Con esta lógica se ha elaborado el Balance Comunitario. Este parte del Balance Social de la XES y ha sido creado por y desde las propias comunidades a partir de la necesidad de explicarse desde una nueva mirada. Esta herramienta es importante porque visualiza y mide el trabajo de los proyectos sociales desde una lógica comunitaria y no mercantil, poniendo de relieve el retorno social y el impacto que estos proyectos tienen en el barrio y las comunidades.
Pero hay un gran reto por delante llamado a definir esta nueva mirada. Un reto relacionado con la forma de gobernanza del Balance. Y es que existe el peligro que el Balance Comunitario se convierta en una métrica más dentro de la burocracia administrativa. Para que esto no suceda es imprescindible que las comunidades se lo hagan suyo y que sea una herramienta política para contrarrestar y rebatir el sometimiento de los proyectos a las lógicas del mercado. Hace falta también innovar en otras formas de gobernanza que permitan compartir responsabilidades y compromisos poniendo al alcance los mecanismos de seguimiento, balance y control de la gestión pública. La evaluación de los bienes comunes, tanto su potencia comunitaria como su función pública, tiene que ser conjunta. Repetiremos errores históricos si despojamos a los movimientos del control de estas herramientas.
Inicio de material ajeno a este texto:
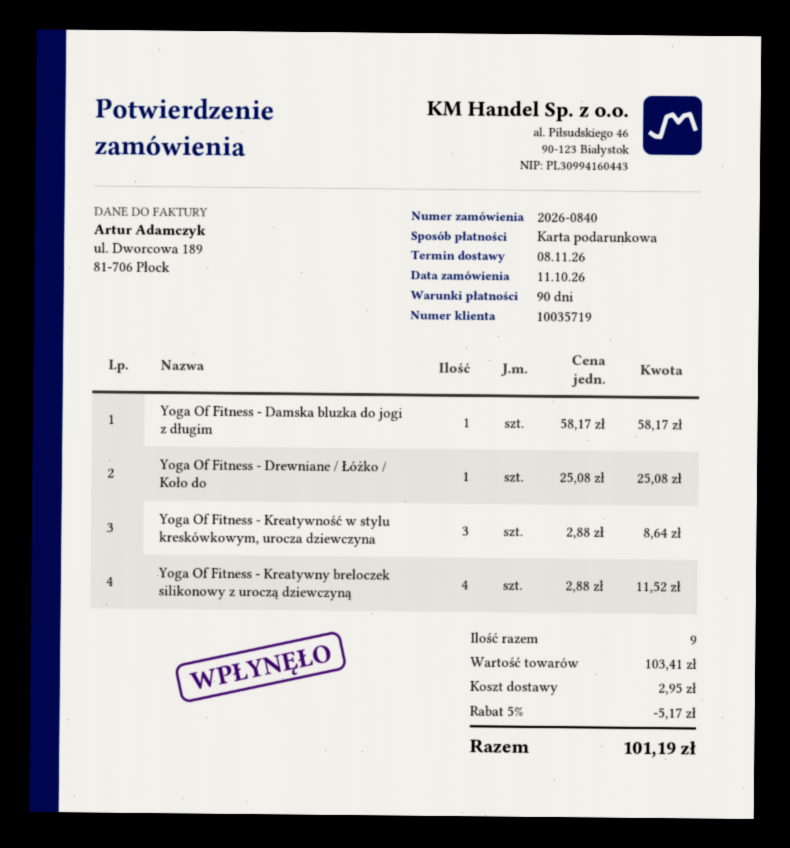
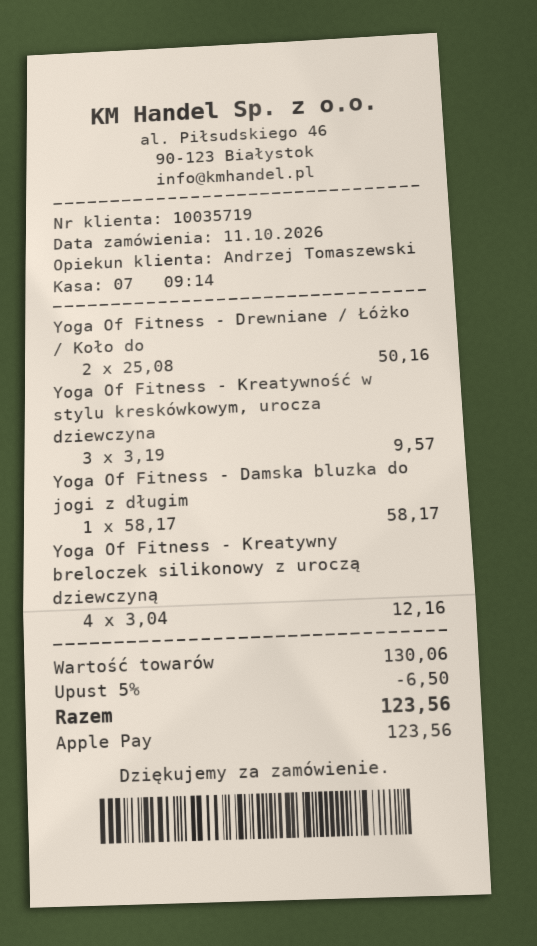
payment method: gift card -> Apple Pay
Yoga Of Fitness - Drewniane / Łóżko / Koło do: 1 x 25.08 = 25.08 -> 2 x 25.08 = 50.16
Yoga Of Fitness - Kreatywność w stylu kreskówkowym, urocza dziewczyna: 3 x 2.88 = 8.64 -> 3 x 3.19 = 9.57
Yoga Of Fitness - Kreatywny breloczek silikonowy z uroczą dziewczyną: 4 x 2.88 = 11.52 -> 4 x 3.04 = 12.16
subtotal: 103.41 -> 130.06
discount: 5% = 5.17 -> 5% = 6.50
shipping: 2.95 -> none
total: 101.19 -> 123.56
A falta de definir cómo queremos que sea esta gobernanza, de momento el Balance está en manos de la Xarxa d’Economia Social (XES) y con un convenio de cesión al Ayuntamiento para que pueda usar la base de datos y de la información obtenida. Y es que si realmente se quiere impulsar una política pública del “Patrimonio Ciudadano”, se debe asumir que sin comunidades no hay bienes comunes. Y que la función de los gobiernos locales es justamente la de acompañar y facilitar el fortalecimiento de los proyectos de base comunitaria
Conjugar autonomía y función pública
La historia nos sirve para aprender de los procesos. Can Batlló o el Balance Comunitario nos enseñan que son resultados de prácticas y saberes acumulados y que provienen de acciones prefiguradas por la práctica de las comunidades. Son ejemplos de una voluntad de hacer y ser que no es casual y que ha sido posibles gracias a la legitimidad e incidencia que hoy todavía los sostiene.
Si se quiere construir una política pública de los bienes comunes, tendrá que venir acompañada de una nueva manera de hacer que necesariamente pasa para saber conjugar espacios de autonomía con la función pública. Una autonomía que da la capacidad a las comunidades para hacer políticas emancipadoras, sumada a la capacidad de la función pública del ayuntamiento. Construyamos un municipalismo que entienda que si esta suma no se da, difícilmente podremos hablar de una colaboración público-comunitaria que sea la vanguardia de políticas transformadoras. Construyamos un municipalismo que entienda que en la retaguardia es donde se ganan las batallas.